Project Summary Brain microvascular endothelial cells (BMECs) which line the vascular network of the central nervous system (CNS) in conjunction with perivascular cells form a specialized barrier termed the blood-brain barrier (BBB) that regulates the dynamic traffic of select molecules into and out of the CNS. Studies of BBB dysfunction have been hampered by an inability to perform direct testing in patients and a lack of in vitro models. Analysis of available putative BMECs from pluripotent stem cell sources reveals that they do not harbor bona fide brain EC molecular signatures. Using a transcription factor-based reprogramming strategy, we demonstrate that durable and functional true endothelial cells with BBB traits may be derived. We will use these verified BMECs in the development of isogenic BBB/on-a-chip devices. Cortical brain organoids derived from patient specific induced pluripotent cells (IPSC) will be vascularized by matched IPSC derived bona fide BMECs in a microfluidic device. To explore the potential of this new technology we will investigate the pathobiology of cerebral malaria a severe disease syndrome that causes neurodisability in 20% of survivors. Red blood cells infected with the Plasmodium falciparum parasite adhere to the brain microvasculature causing dysfunction. We hypothesize that the parasite primes the brain endothelial cells for adherence through their “education” by small extracellular vesicles termed exosomes. This is an established paradigm in cancer biology in which malignant cells educate metastatic “microniches” to prime for and enhance tumor survival. The exosomes mediate local and systemic intercellular communication through the horizontal transfer of information in their proteomes. We recently were able to identify a critical prognosis biomarker for brain metastasis in breast cancer through studies of exosomal cellular uptake and proteomic analysis. We will analyze the proteomes of exosomes from children with cerebral malaria and infuse them into our innovative microfluidic-based BBB model. We will monitor in real time how exosomes trigger BBB dysfunction and subsequently affect IPS-derived brain organoids from patients affected by CM. These studies will provide new insights into disease pathogenesis and potentially identify new prognosis biomarkers.
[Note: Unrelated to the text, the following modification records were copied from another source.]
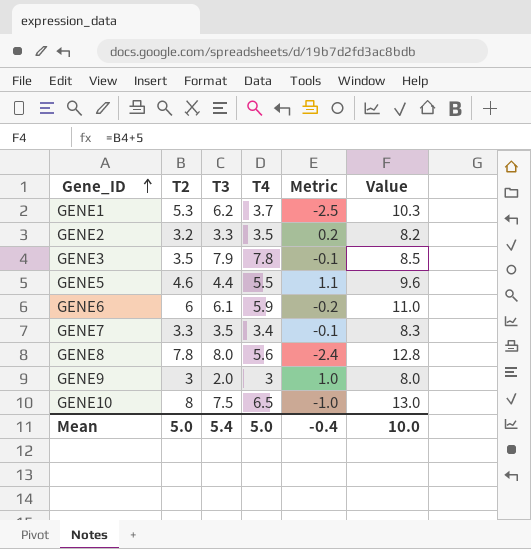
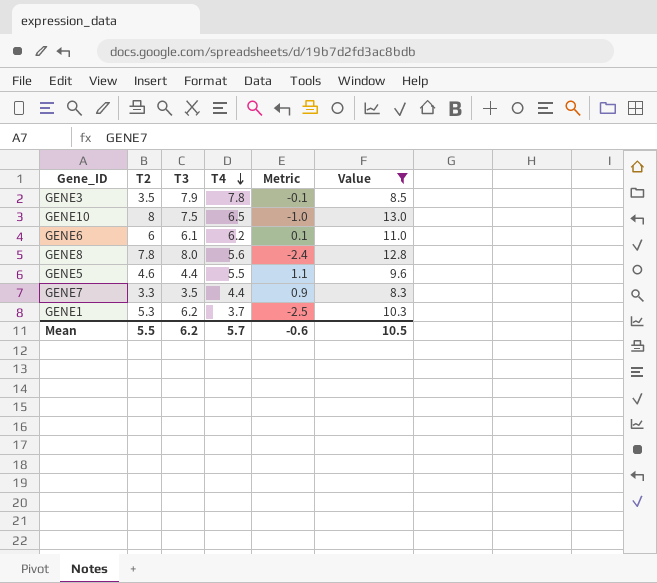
filter: none -> Value >= 8.3
row order: Gene_ID ascending -> T4 descending
GENE6 | T4: 5.9 -> 6.2
GENE6 | Metric: -0.2 -> 0.1
GENE7 | T4: 3.4 -> 4.4
GENE7 | Metric: -0.1 -> 0.9
Mean | T2: 5.0 -> 5.5
Mean | T3: 5.4 -> 6.2
Mean | T4: 5.0 -> 5.7
Mean | Metric: -0.4 -> -0.6
Mean | Value: 10.0 -> 10.5

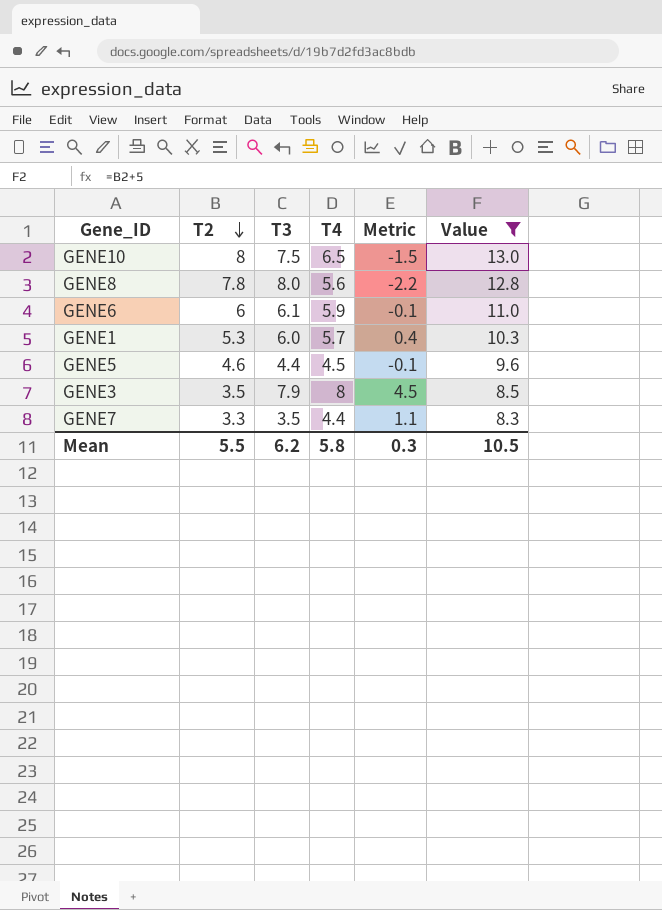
row order: T4 descending -> T2 descending
column Metric | formula: [T4] - [T3] -> [T4] - [T2]
GENE6 | T4: 6.2 -> 5.9
GENE1 | T3: 6.2 -> 6.0
GENE1 | T4: 3.7 -> 5.7
GENE5 | T4: 5.5 -> 4.5
GENE3 | T4: 7.8 -> 8
Mean | T4: 5.7 -> 5.8
Mean | Metric: -0.6 -> 0.3

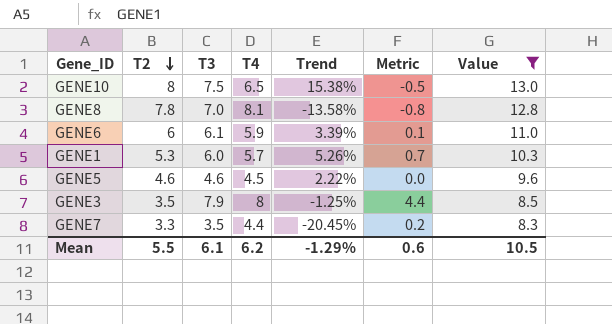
column Trend | formula: none -> ([T3] - [T4]) / [T4]
column Metric | formula: [T4] - [T2] -> [T3] - [T2]
GENE8 | T3: 8.0 -> 7.0
GENE8 | T4: 5.6 -> 8.1
GENE5 | T3: 4.4 -> 4.6
Mean | T3: 6.2 -> 6.1
Mean | T4: 5.8 -> 6.2
Mean | Metric: 0.3 -> 0.6

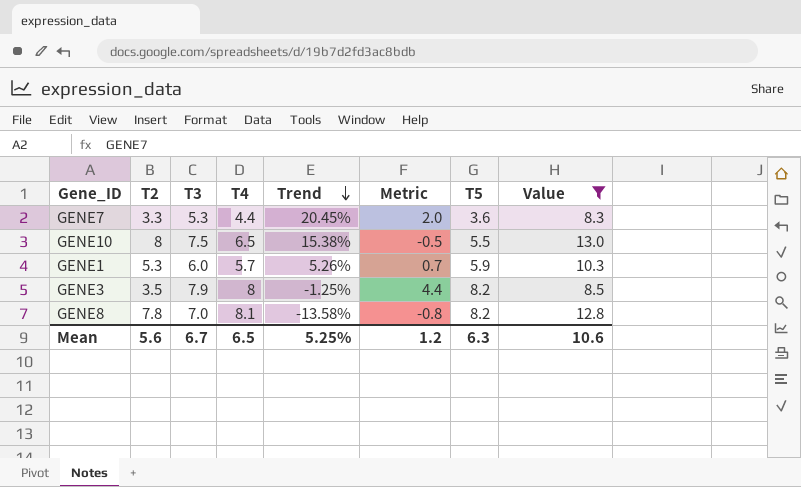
row order: T2 descending -> Trend descending
column T5 | position: none -> 7
row GENE6: 6 | 6.1 | 5.9 | 3.39% | 0.1 | 11.0 -> none
row GENE5: 4.6 | 4.6 | 4.5 | 2.22% | 0.0 | 9.6 -> none
GENE7 | T3: 3.5 -> 5.3
GENE7 | Trend: -20.45% -> 20.45%
GENE7 | Metric: 0.2 -> 2.0
Mean | T2: 5.5 -> 5.6
Mean | T3: 6.1 -> 6.7
Mean | T4: 6.2 -> 6.5
Mean | Trend: -1.29% -> 5.25%
Mean | Metric: 0.6 -> 1.2
Mean | Value: 10.5 -> 10.6

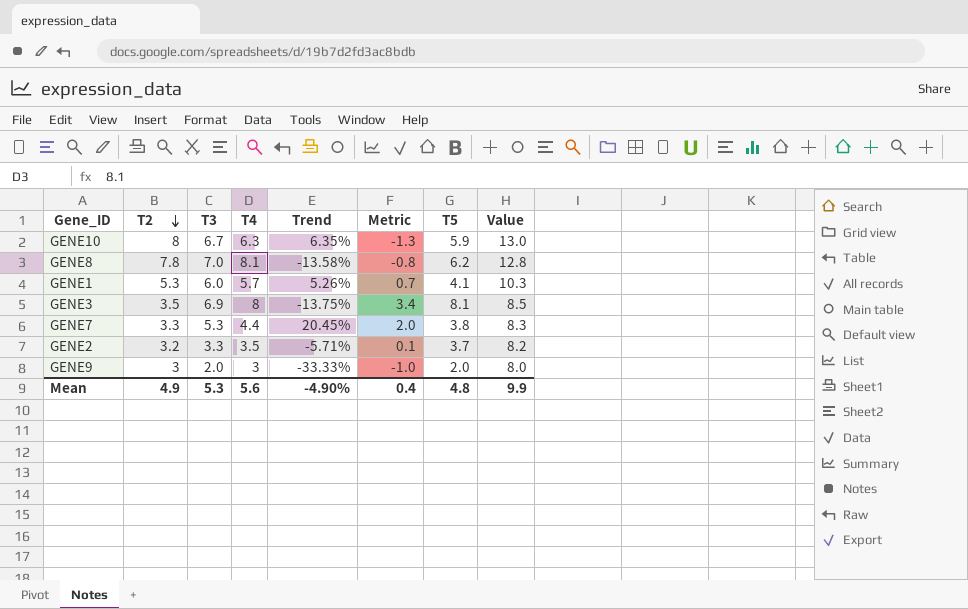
filter: Value >= 8.3 -> none
row order: Trend descending -> T2 descending
GENE10 | T3: 7.5 -> 6.7
GENE10 | T4: 6.5 -> 6.3
GENE10 | Trend: 15.38% -> 6.35%
GENE10 | Metric: -0.5 -> -1.3
GENE10 | T5: 5.5 -> 5.9
GENE8 | T5: 8.2 -> 6.2
GENE1 | T5: 5.9 -> 4.1
GENE3 | T3: 7.9 -> 6.9
GENE3 | Trend: -1.25% -> -13.75%
GENE3 | Metric: 4.4 -> 3.4
GENE3 | T5: 8.2 -> 8.1
GENE7 | T5: 3.6 -> 3.8
Mean | T2: 5.6 -> 4.9
Mean | T3: 6.7 -> 5.3
Mean | T4: 6.5 -> 5.6
Mean | Trend: 5.25% -> -4.90%
Mean | Metric: 1.2 -> 0.4
Mean | T5: 6.3 -> 4.8
Mean | Value: 10.6 -> 9.9

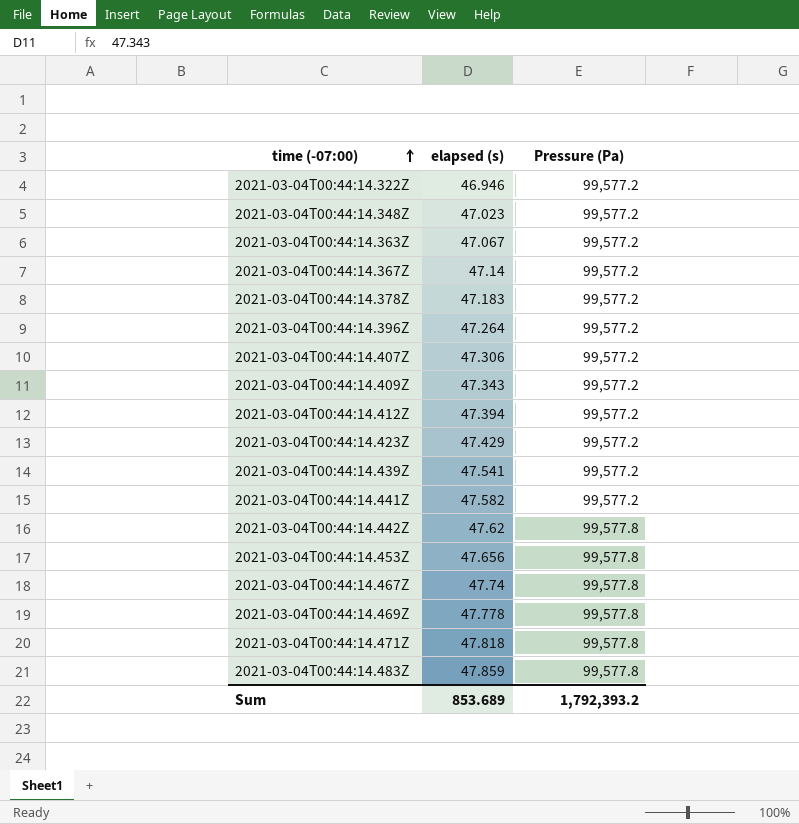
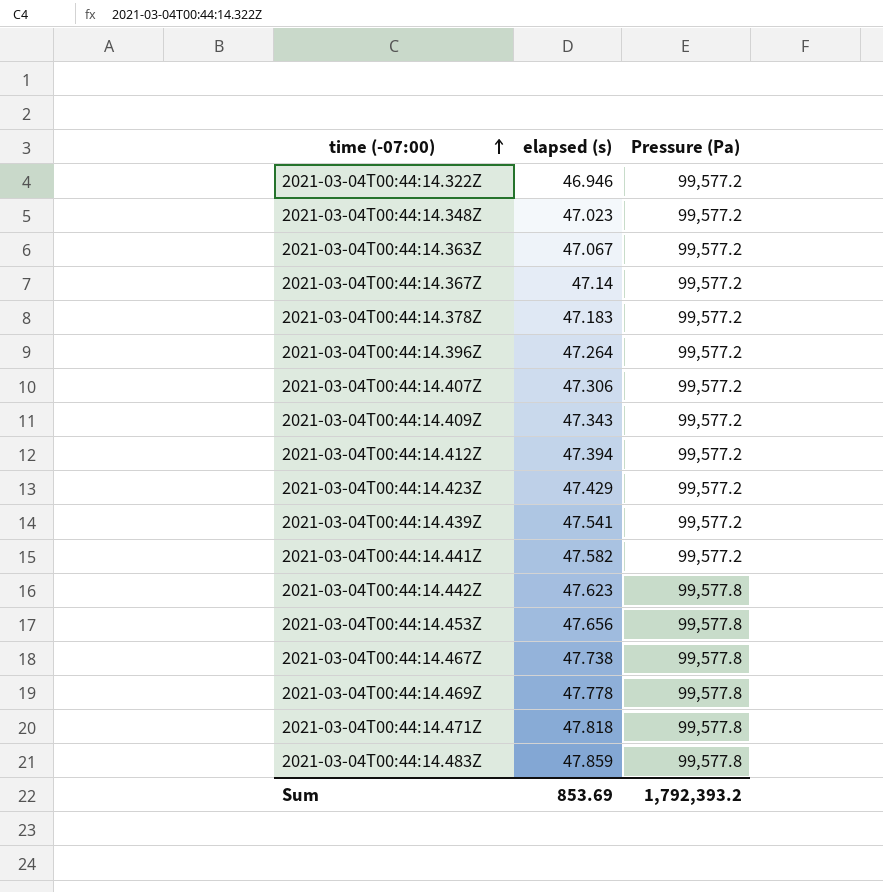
2021-03-04T00:44:14.442Z | elapsed (s): 47.62 -> 47.623
2021-03-04T00:44:14.467Z | elapsed (s): 47.74 -> 47.738
Sum | elapsed (s): 853.689 -> 853.69

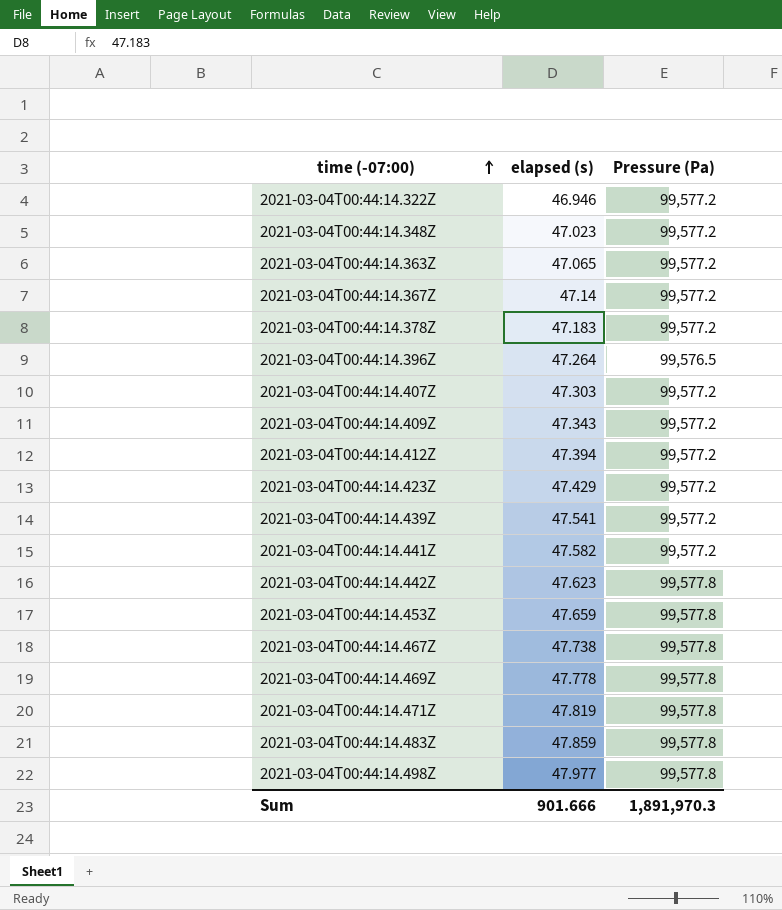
2021-03-04T00:44:14.363Z | elapsed (s): 47.067 -> 47.065
2021-03-04T00:44:14.396Z | Pressure (Pa): 99,577.2 -> 99,576.5
2021-03-04T00:44:14.407Z | elapsed (s): 47.306 -> 47.303
2021-03-04T00:44:14.453Z | elapsed (s): 47.656 -> 47.659
2021-03-04T00:44:14.471Z | elapsed (s): 47.818 -> 47.819
row 2021-03-04T00:44:14.498Z: none -> 47.977 | 99,577.8
Sum | elapsed (s): 853.69 -> 901.666
Sum | Pressure (Pa): 1,792,393.2 -> 1,891,970.3

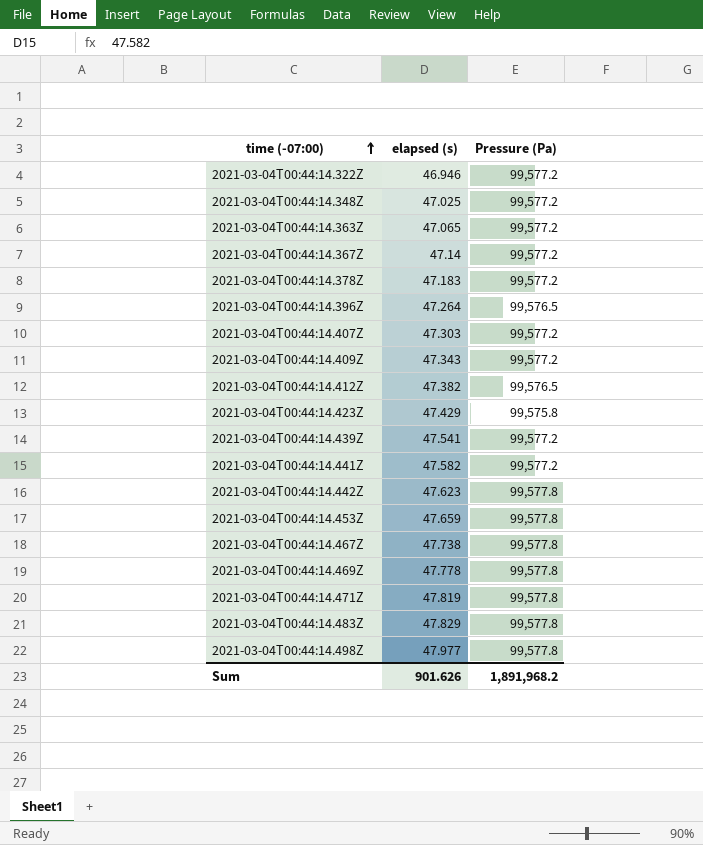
2021-03-04T00:44:14.348Z | elapsed (s): 47.023 -> 47.025
2021-03-04T00:44:14.412Z | elapsed (s): 47.394 -> 47.382
2021-03-04T00:44:14.412Z | Pressure (Pa): 99,577.2 -> 99,576.5
2021-03-04T00:44:14.423Z | Pressure (Pa): 99,577.2 -> 99,575.8
2021-03-04T00:44:14.483Z | elapsed (s): 47.859 -> 47.829
Sum | elapsed (s): 901.666 -> 901.626
Sum | Pressure (Pa): 1,891,970.3 -> 1,891,968.2

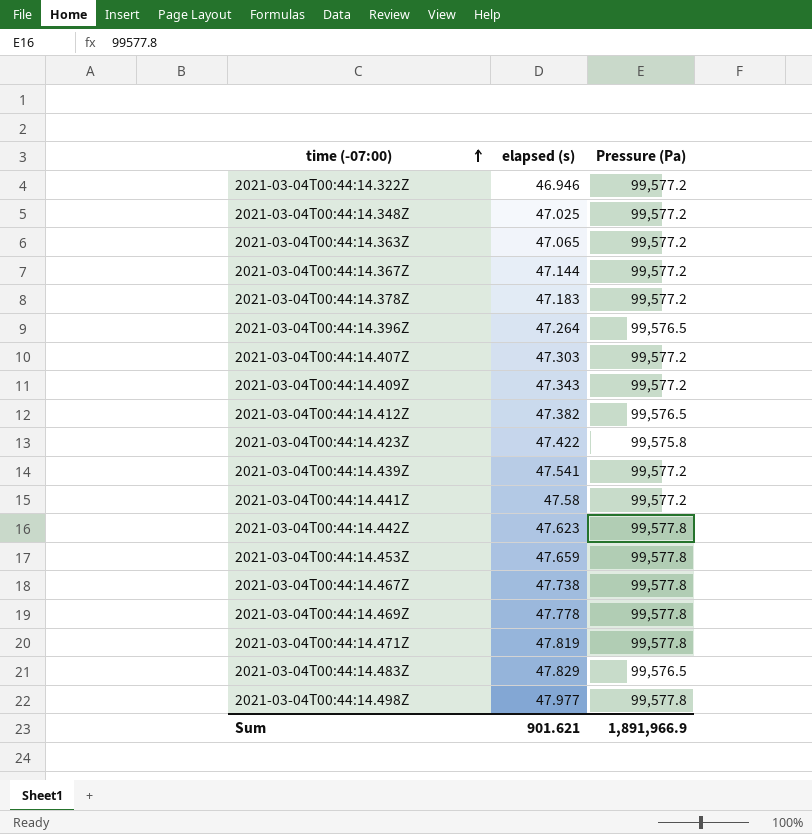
2021-03-04T00:44:14.367Z | elapsed (s): 47.14 -> 47.144
2021-03-04T00:44:14.423Z | elapsed (s): 47.429 -> 47.422
2021-03-04T00:44:14.441Z | elapsed (s): 47.582 -> 47.58
2021-03-04T00:44:14.483Z | Pressure (Pa): 99,577.8 -> 99,576.5
Sum | elapsed (s): 901.626 -> 901.621
Sum | Pressure (Pa): 1,891,968.2 -> 1,891,966.9

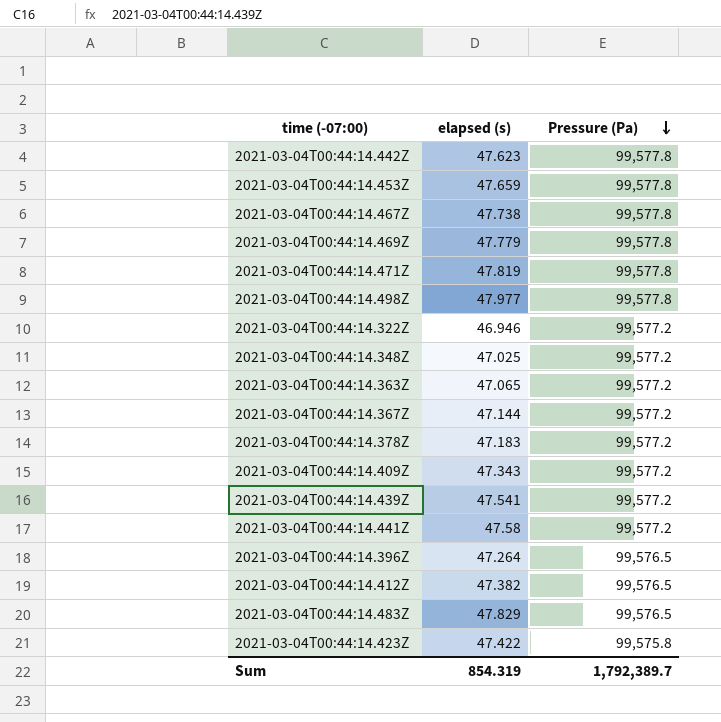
row order: time (-07:00) ascending -> Pressure (Pa) descending
row 2021-03-04T00:44:14.407Z: 47.303 | 99,577.2 -> none
2021-03-04T00:44:14.469Z | elapsed (s): 47.778 -> 47.779
Sum | elapsed (s): 901.621 -> 854.319
Sum | Pressure (Pa): 1,891,966.9 -> 1,792,389.7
项目摘要 脑微血管内皮细胞(BMECs)排列在中枢神经系统血管网络中 (CNS)与血管周围细胞一起形成一种特殊的屏障，称为血脑屏障(BBB)， 调节特定分子进出中枢神经系统的动态交通。关于血脑屏障功能障碍的研究已经被 由于无法在患者身上进行直接测试和缺乏体外模型而受到阻碍。分析可用的 从多能干细胞来源推测的BMEC表明它们并不含有真正的脑EC分子 签名。使用基于转录因子的重新编程策略，我们证明了耐用性和 具有血脑屏障特性的功能性真内皮细胞可能被衍生出来。我们将使用这些经过验证的BMEC在 同基因BBB/片上器件的开发。从患者特异性诱导产生的皮质脑器官 多能细胞(IPSC)将由匹配的IPSC来源的真诚的BMEC在微流体设备中血管化。 为了探索这项新技术的潜力，我们将研究一种严重的脑型疟疾的病理生物学 导致20%幸存者神经残疾的疾病综合征。感染了疟原虫的红细胞 恶性寄生虫附着在脑微血管系统上，导致功能障碍。我们假设这种寄生虫 通过称为细胞外小泡的小细胞外小泡，为脑内皮细胞的黏附做好准备 外显体。这是癌症生物学中的一个既定范例，在这个范例中，恶性细胞培养转移 为肿瘤生存做好准备并提高存活率的“微核”。外切体介导局部和系统的细胞间。 通过蛋白质组中信息的水平传递进行交流。我们最近能够识别出 通过胞外细胞摄取研究乳腺癌脑转移的关键预后生物标志物 和蛋白质组分析。我们将分析脑型疟疾儿童外显子的蛋白质组和 将它们注入我们创新的基于微流控的BBB模型。我们将实时监测Exosome如何触发 血脑屏障功能障碍，并随后影响受CM影响患者的IPS来源的脑有机物质。这些 研究将为疾病发病机制提供新的见解，并可能确定新的预后生物标志物。